-- Exercise instructions --
No pictures, please. Output the lines from the start of the data through the line that contains "CONKLIN OVERSIZE FLAT-TOP", both included, exactly as they stand.

(Modification records)

---

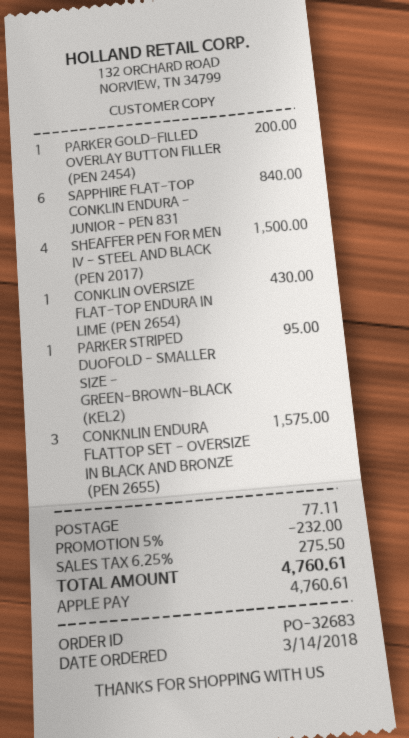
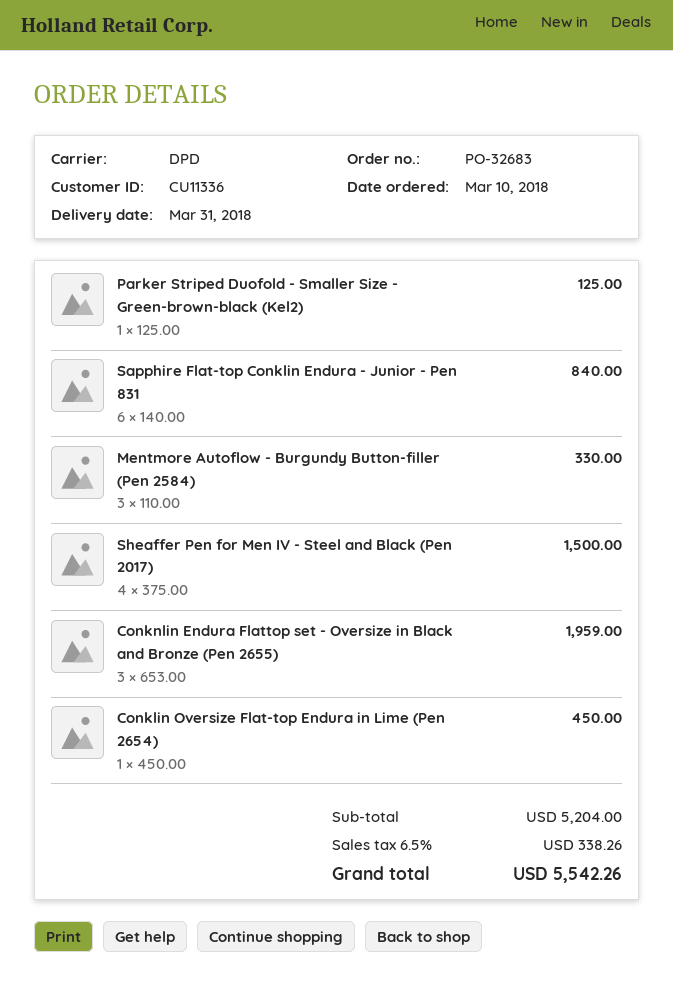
order date: 2018-03-14 -> 2018-03-10
PARKER GOLD-FILLED OVERLAY BUTTON FILLER (PEN 2454): 1 for 200.00 -> none
CONKLIN OVERSIZE FLAT-TOP ENDURA IN LIME (PEN 2654): 1 for 430.00 -> 1 for 450.00
PARKER STRIPED DUOFOLD - SMALLER SIZE - GREEN-BROWN-BLACK (KEL2): 1 for 95.00 -> 1 for 125.00
CONKNLIN ENDURA FLATTOP SET - OVERSIZE IN BLACK AND BRONZE (PEN 2655): 3 for 1575.00 -> 3 for 1959.00
Mentmore Autoflow - Burgundy Button-filler (Pen 2584): none -> 3 for 330.00
discount: 5% = 232.00 -> none
shipping: 77.11 -> none
tax: 6.25% = 275.50 -> 6.5% = 338.26
total: 4760.61 -> 5542.26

---

-- Task result --
order date: 2018-03-14 -> 2018-03-10
PARKER GOLD-FILLED OVERLAY BUTTON FILLER (PEN 2454): 1 for 200.00 -> none
CONKLIN OVERSIZE FLAT-TOP ENDURA IN LIME (PEN 2654): 1 for 430.00 -> 1 for 450.00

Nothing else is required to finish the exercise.